- **Data to process**
====================

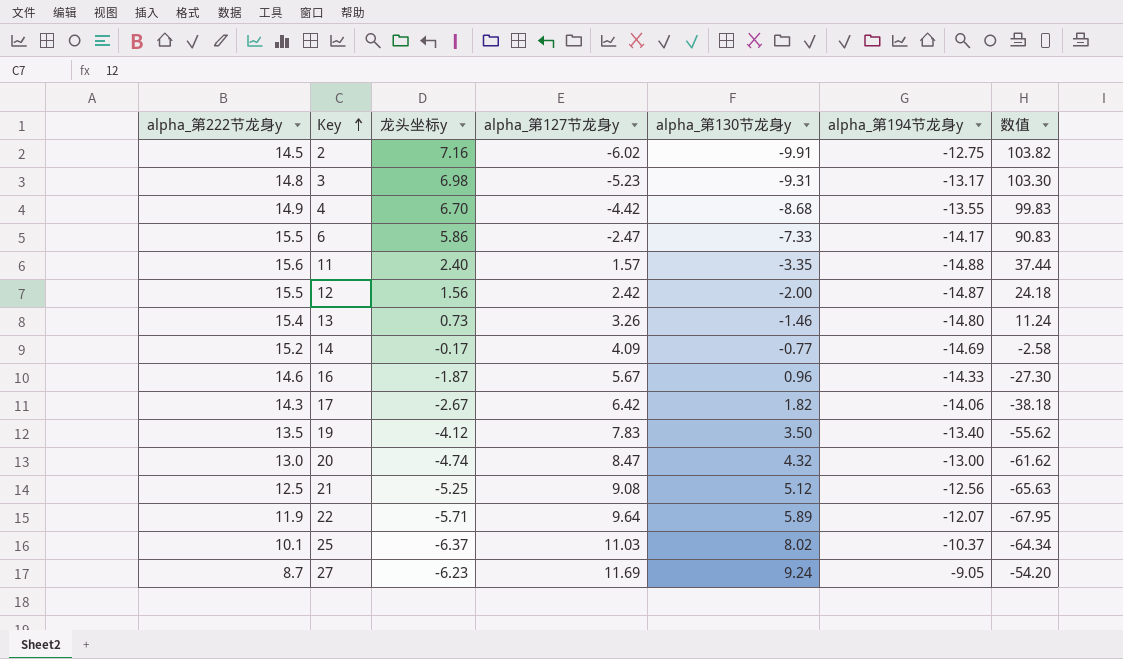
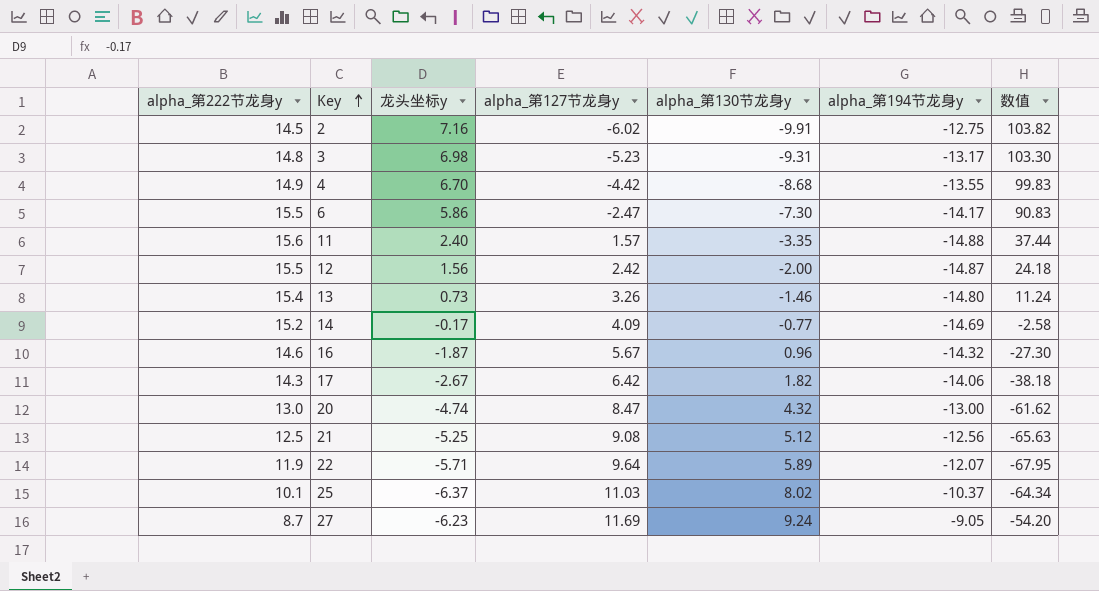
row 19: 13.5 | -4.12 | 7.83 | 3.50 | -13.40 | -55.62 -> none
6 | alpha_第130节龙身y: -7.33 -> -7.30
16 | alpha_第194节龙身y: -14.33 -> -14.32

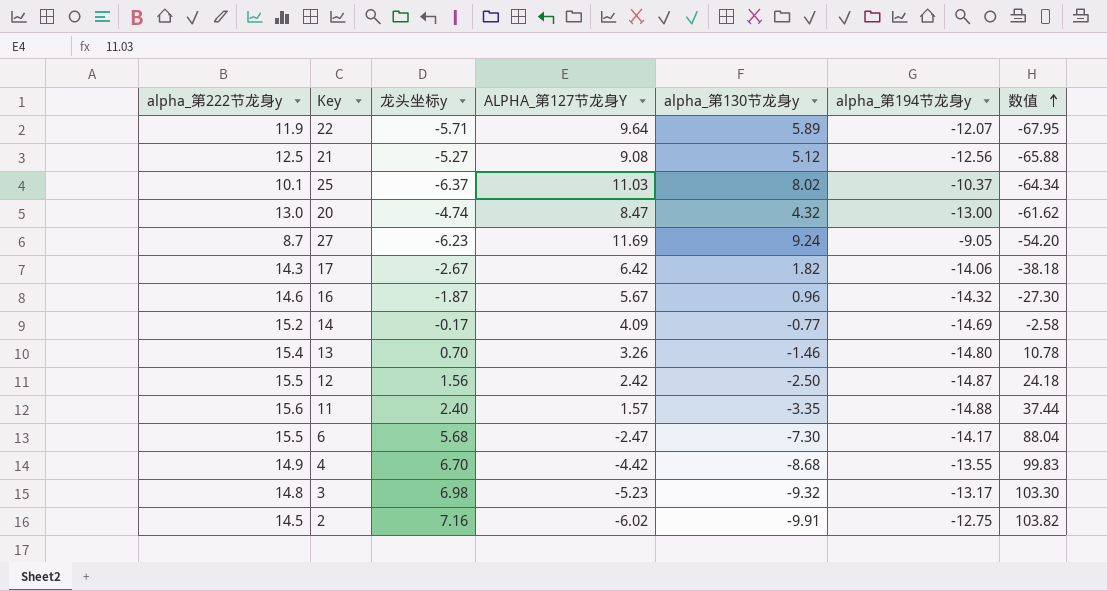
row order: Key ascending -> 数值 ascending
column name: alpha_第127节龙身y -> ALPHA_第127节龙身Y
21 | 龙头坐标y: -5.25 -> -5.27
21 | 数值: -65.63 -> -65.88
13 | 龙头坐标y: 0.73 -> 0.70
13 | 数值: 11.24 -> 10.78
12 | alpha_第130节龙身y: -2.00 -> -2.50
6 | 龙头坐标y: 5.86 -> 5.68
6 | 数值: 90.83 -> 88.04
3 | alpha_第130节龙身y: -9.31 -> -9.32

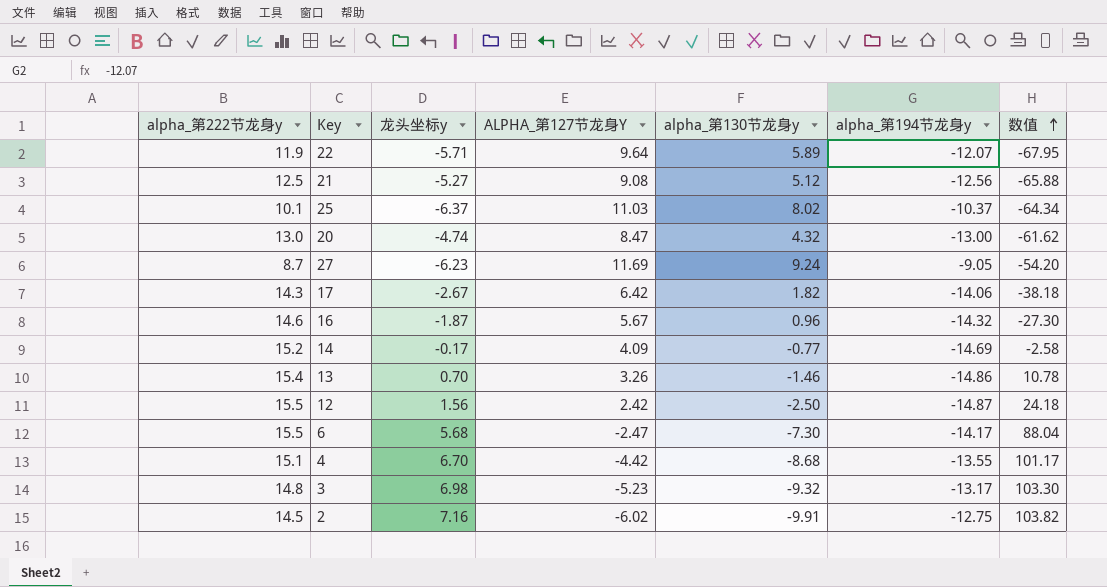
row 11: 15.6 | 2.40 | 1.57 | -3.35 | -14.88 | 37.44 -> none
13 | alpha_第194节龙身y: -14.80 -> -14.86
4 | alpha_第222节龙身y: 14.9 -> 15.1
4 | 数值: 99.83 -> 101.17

====================

- **Problem statement**
Report every line containing the string "none" in the material.

- **Expected output**
row 19: 13.5 | -4.12 | 7.83 | 3.50 | -13.40 | -55.62 -> none
row 11: 15.6 | 2.40 | 1.57 | -3.35 | -14.88 | 37.44 -> none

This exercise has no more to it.